December 13, 2018

Theresa May Survives Leadership Challenge, but Brexit Plan Is Still in Peril



NY TIMES

Britain’s prime minister, Theresa May, survived the gravest threat yet to her embattled leadership on Wednesday, winning a party confidence vote and averting a leadership battle that threatened to plunge the country into prolonged crisis.

But the victory celebration, if any, is likely to be short-lived.

While Mrs. May survived to fight another day, the future of her stalled plan to leave the European Union looked bleaker than ever.

She still lacks the votes in Parliament to pass it. She stands little chance of winning the concessions from Europe that she needs to break the logjam.

And the strong vote against her within her own party underscores the difficulty she faces in winning approval for any plan for Britain to leave Europe, or Brexit, as the deadline for withdrawal looms.

Also, Mrs. May won the vote only after promising that she would step aside soon after the Brexit agonies were over, according to reports from a meeting of Conservative Party lawmakers preceding the vote. That pledge removed the generally unwelcome possibility that she would stand as party leader in the next general election.

The vote does give her some breathing room. Under the Conservative Party’s rules, she cannot be challenged again by her own lawmakers for another year, which at least offers some stability for moving the Brexit plan forward. Had she lost, the Conservatives would have been thrust into a divisive, drawn-out process that would have stretched well into the next month.

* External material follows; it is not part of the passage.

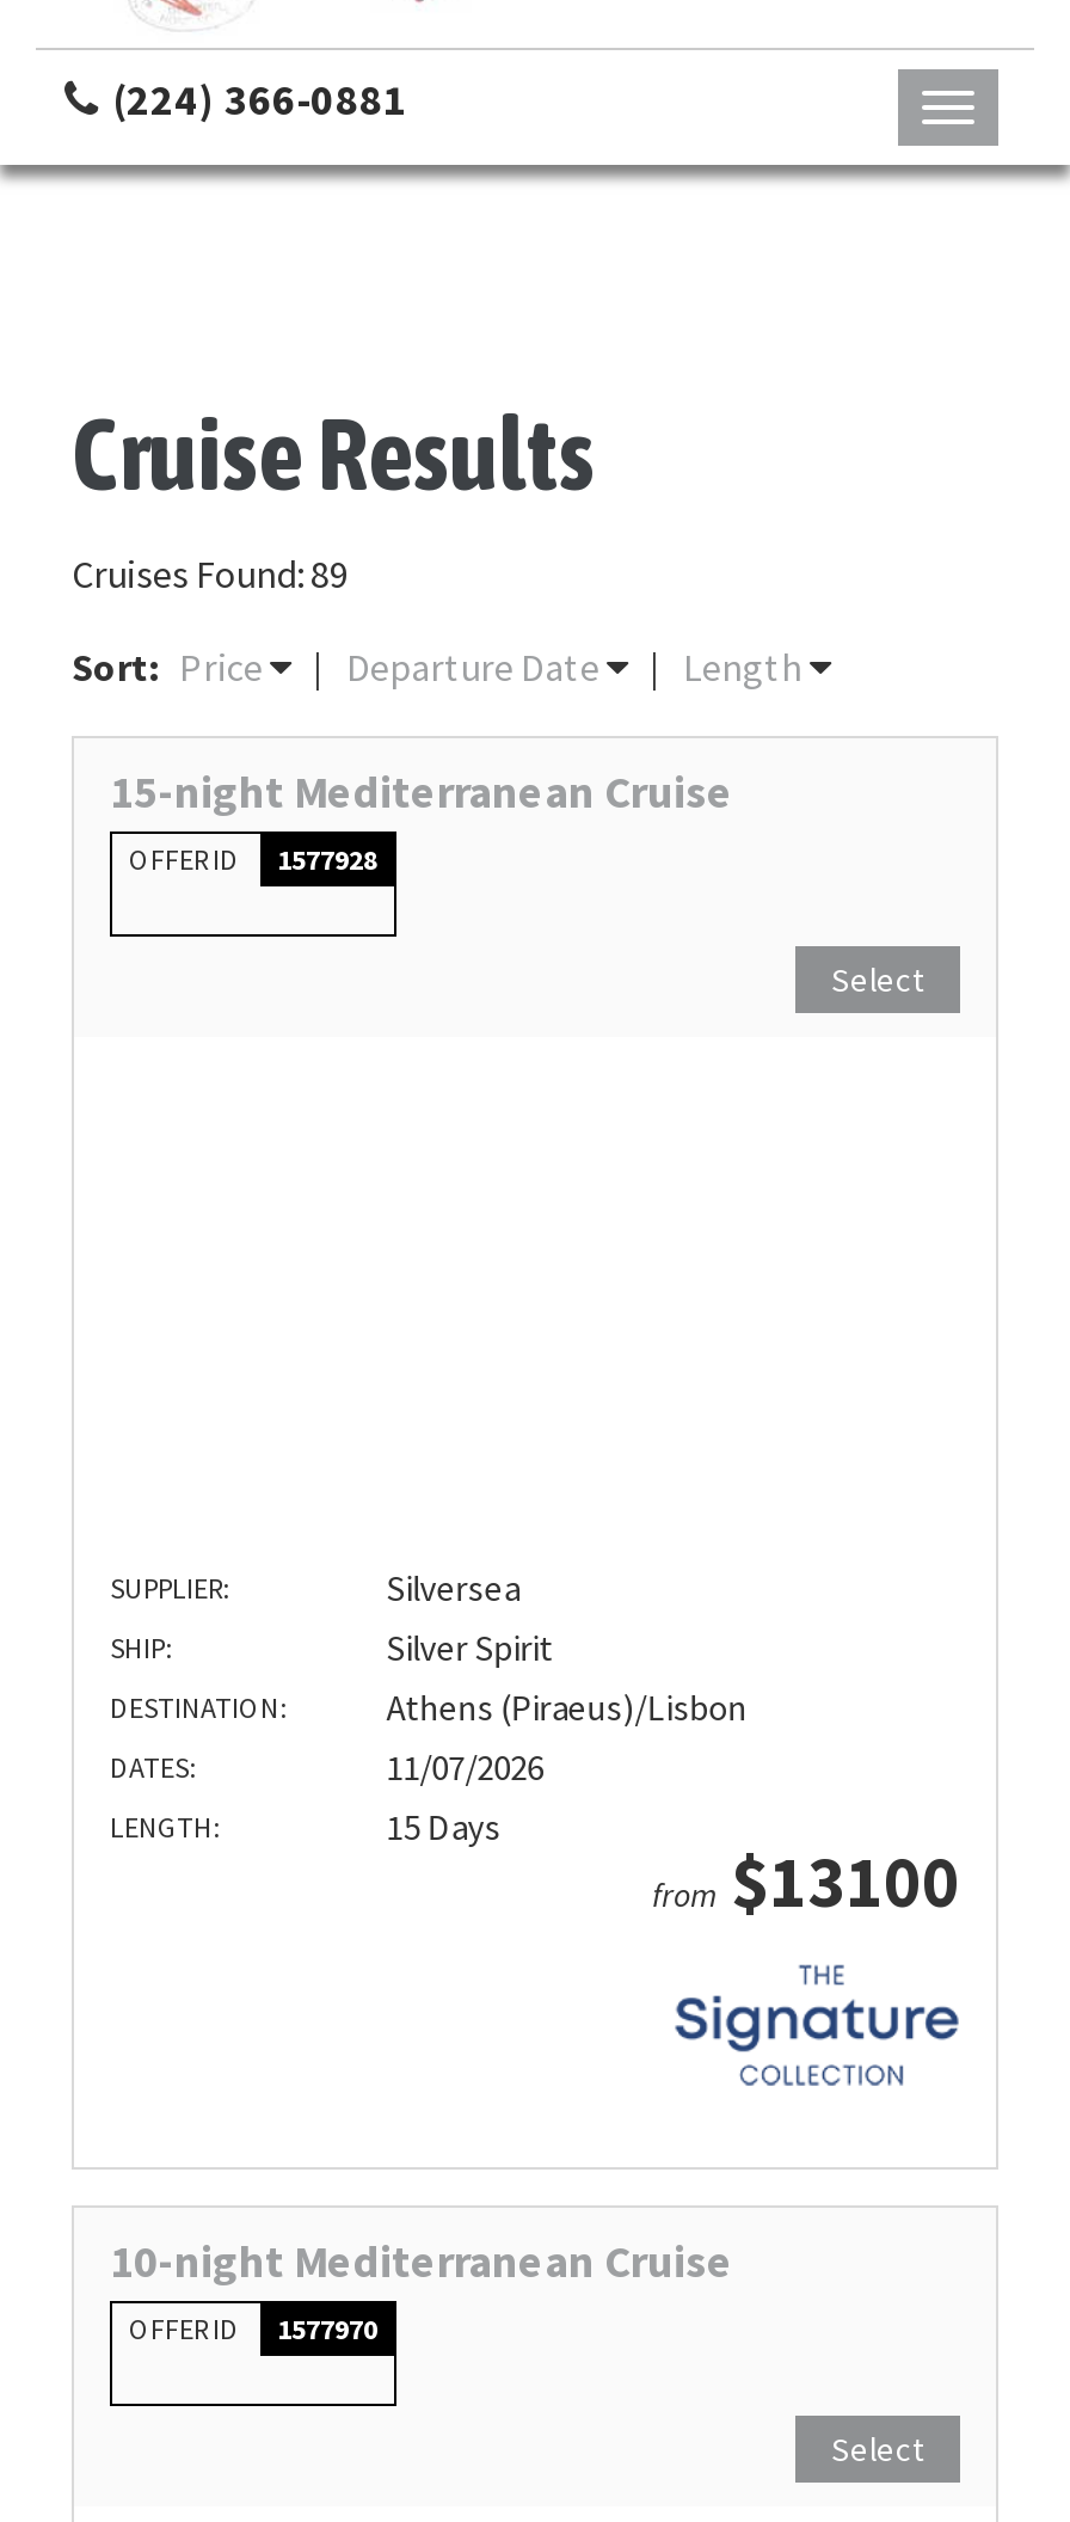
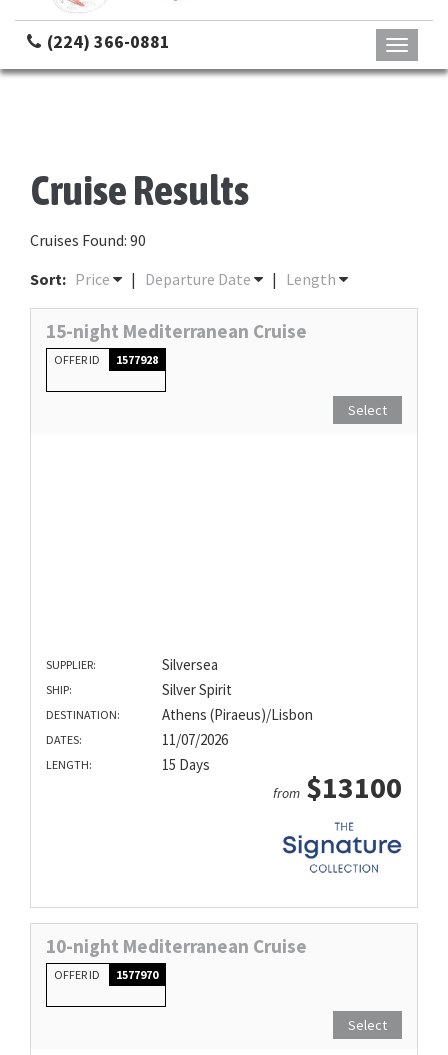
[72,550,349,597] Cruises Found: 89 -> [30,230,146,250] Cruises Found: 90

Mrs. May argued Wednesday morning that the only beneficiaries of a vote of no confidence would be the opposition Labour Party.

Having survived it, she now faces an uphill task to garner sufficient support for her withdrawal agreement with the European Union, a lengthy legal document that Brussels has warned is the only deal on the table.

John Springford, deputy director of the Center for European Reform, a London-based research institute, said that the size of the vote against her “is an even clearer signal that she won’t be able to get her deal through Parliament. "

While Mrs. May has maintained a public face of optimism over securing some pledges from the European Union intended to reassure her own lawmakers, she is unlikely to win any game-changing concessions.

A defeat in Parliament could mean a second referendum, a mutually agreed extension of the negotiating period or even, as Mrs. May has warned her party, no Brexit at all. What does not seem to be in the cards, for now, at least, is the general election that the opposition Labour Party leader, Jeremy Corbyn, has been angling for throughout the Brexit process.
Her strategy appears to be to delay the critical vote — now probably January 21 — and to hope that the growing risk of a chaotic "no deal" departure brings some lawmakers back into line. But many doubt that will work.

“The best hope is that everybody calms down over Christmas, that they start to really worry about no deal, and that some more moderate people signal that they will support her. But everyone is now so high up their pole that I am not sure they can climb down.”

Mrs.  May in the House of Commons on Wednesday. CreditMark Duffy/Agence France-Presse — Getty Images

In Brussels, diplomats said they could see little benefit from Mrs. May’s travails, and that no new British leader would be able to change the fundamentals of the 585-page divorce agreement negotiated so painfully.

The main fear is that there is no majority in Parliament for any kind of Brexit deal, one diplomat said, speaking on condition of anonymity according to diplomatic protocol.